:: PROBLEM STATEMENT ::
Return every entry exactly as written, with the pictures removed.

:: EXTRACTED RECORDS ::

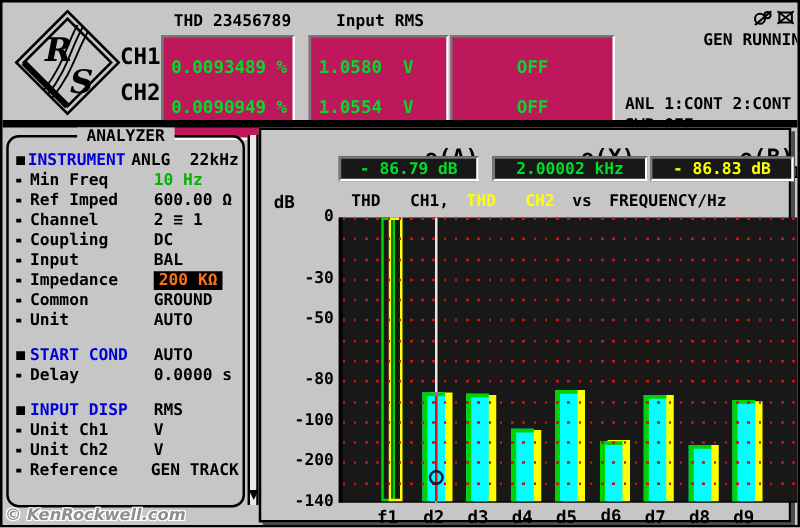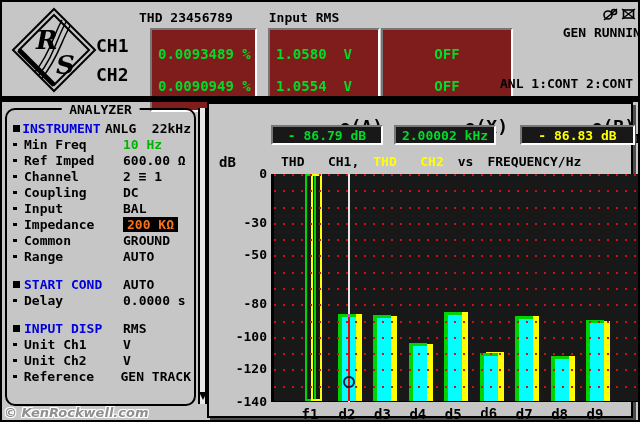"0.0093489 %" .lcd { background: #7f1d1d -> #be185d; margin-left: 21px -> none }
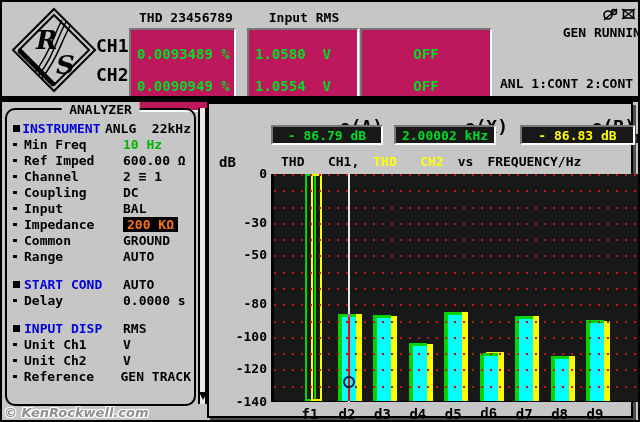"2.00002 kHz" div.readout-box { width: 102px -> 124px }
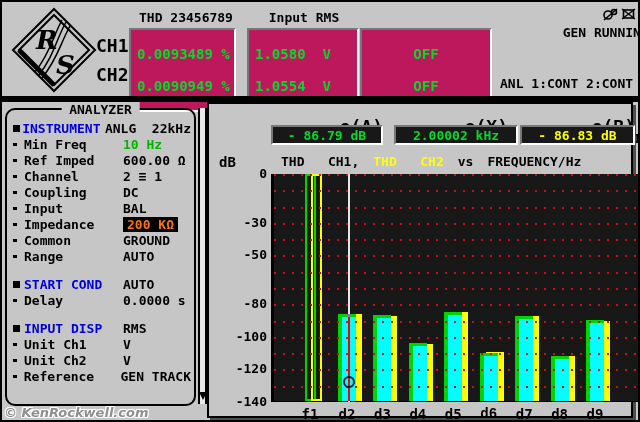"Range" div.m-label { text: Range -> Unit }
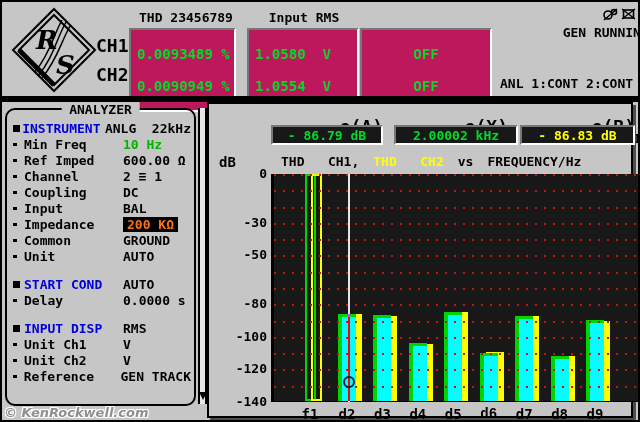"-120" div.ytick { text: -120 -> -200 }
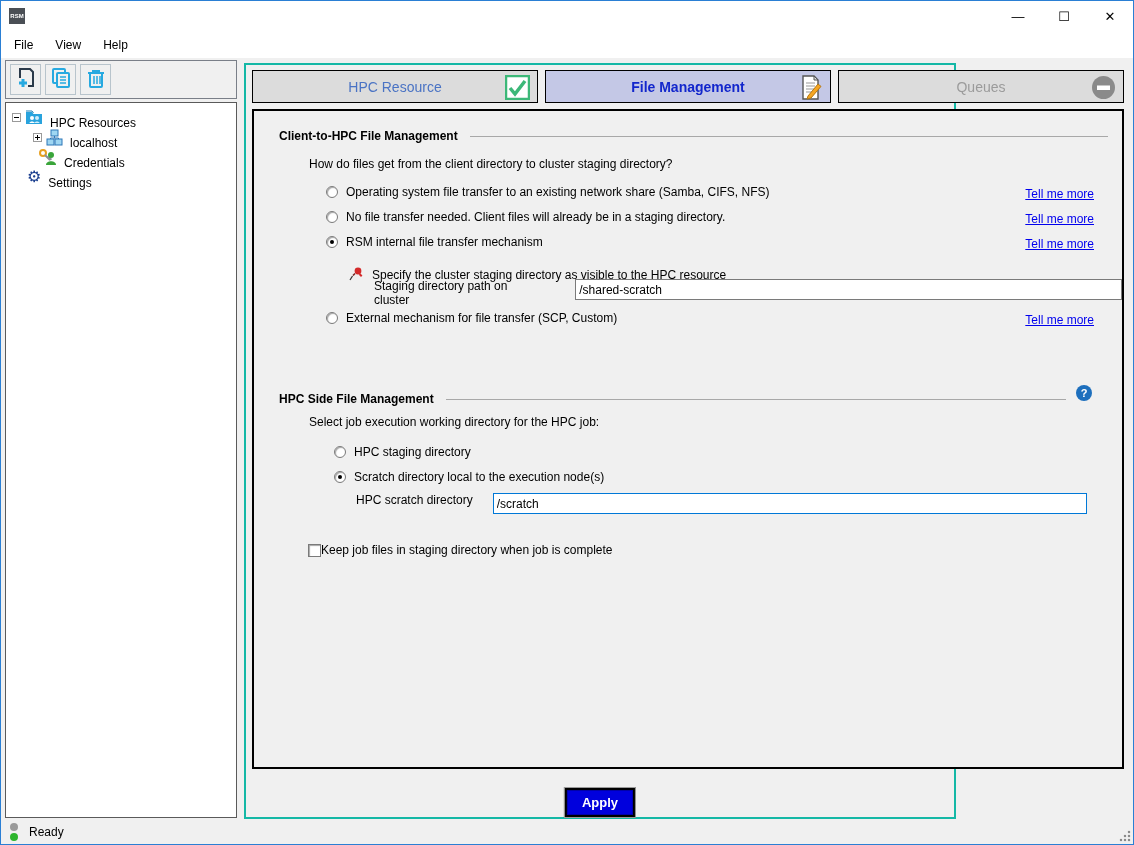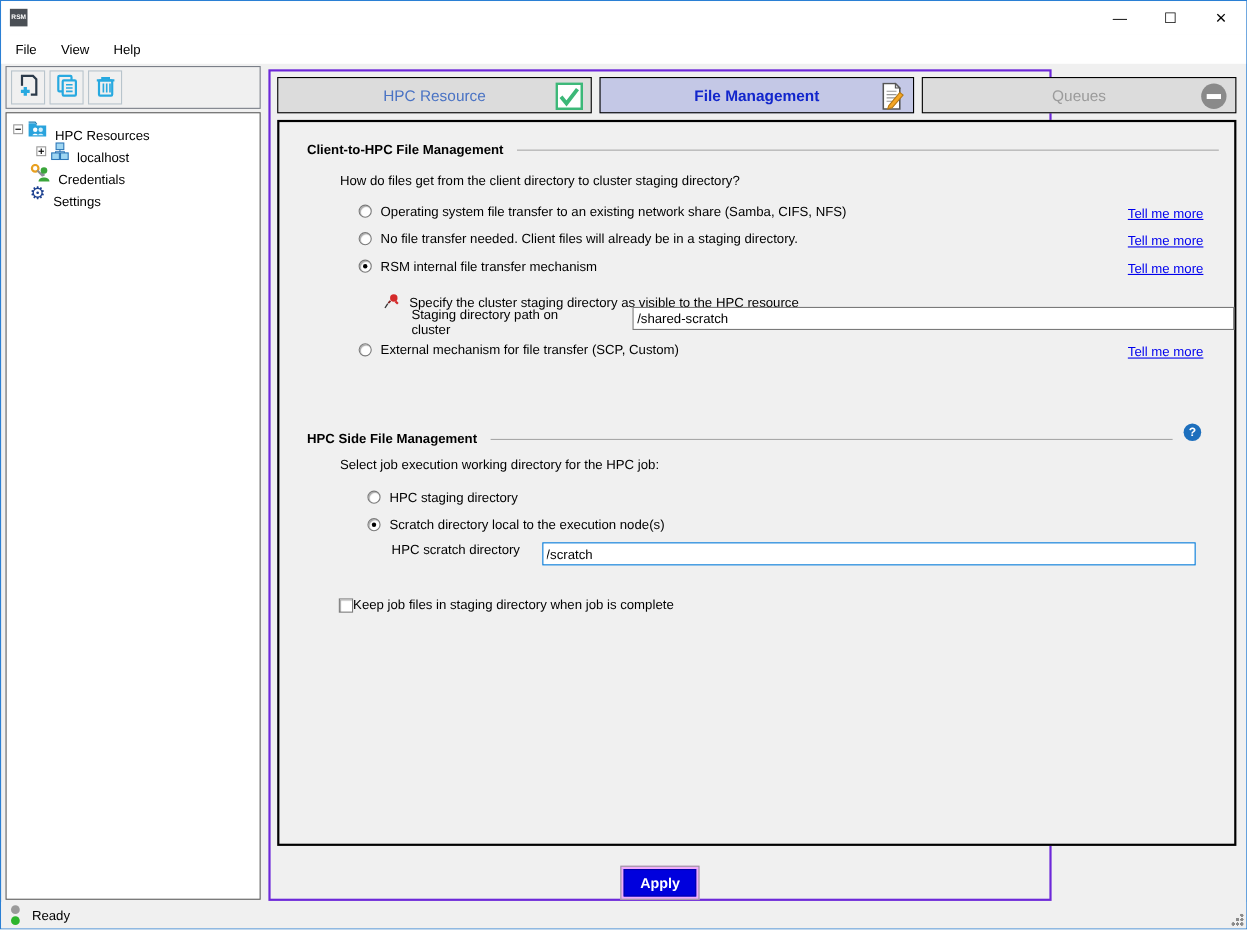"HPC Resource" .right-panel { border: 2px solid #6d28d9 -> 2px solid #14b8a6 }
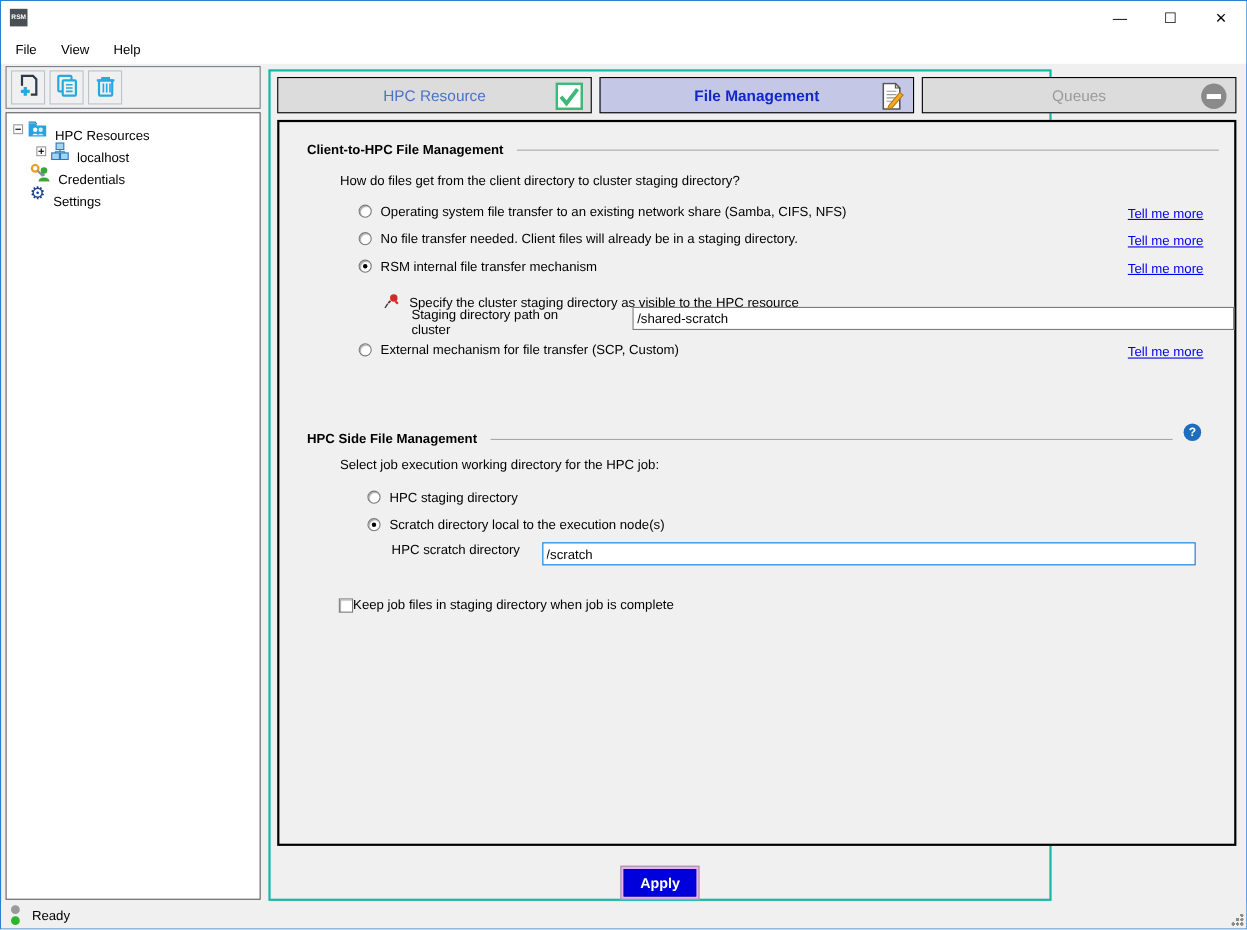"Credentials" div.tree-row { padding-left: 17px -> 28px }
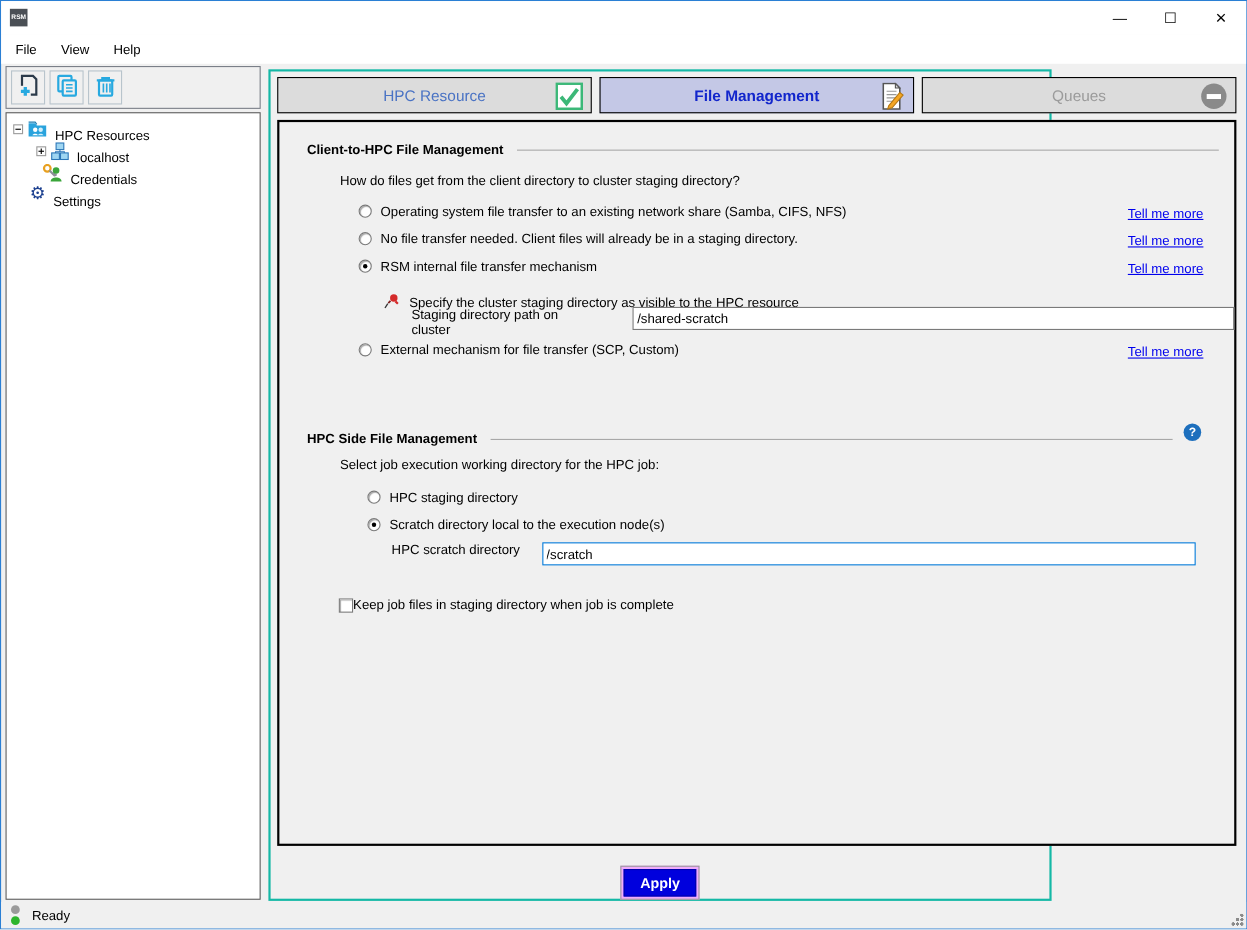"Apply" .apply-wrap { background: #f0abfc -> #000000 }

:: TASK RESULT ::
"0.0093489 %" .lcd { background: #7f1d1d -> #be185d; margin-left: 21px -> none }
"2.00002 kHz" div.readout-box { width: 102px -> 124px }
"Range" div.m-label { text: Range -> Unit }
"-120" div.ytick { text: -120 -> -200 }
"HPC Resource" .right-panel { border: 2px solid #6d28d9 -> 2px solid #14b8a6 }
"Credentials" div.tree-row { padding-left: 17px -> 28px }
"Apply" .apply-wrap { background: #f0abfc -> #000000 }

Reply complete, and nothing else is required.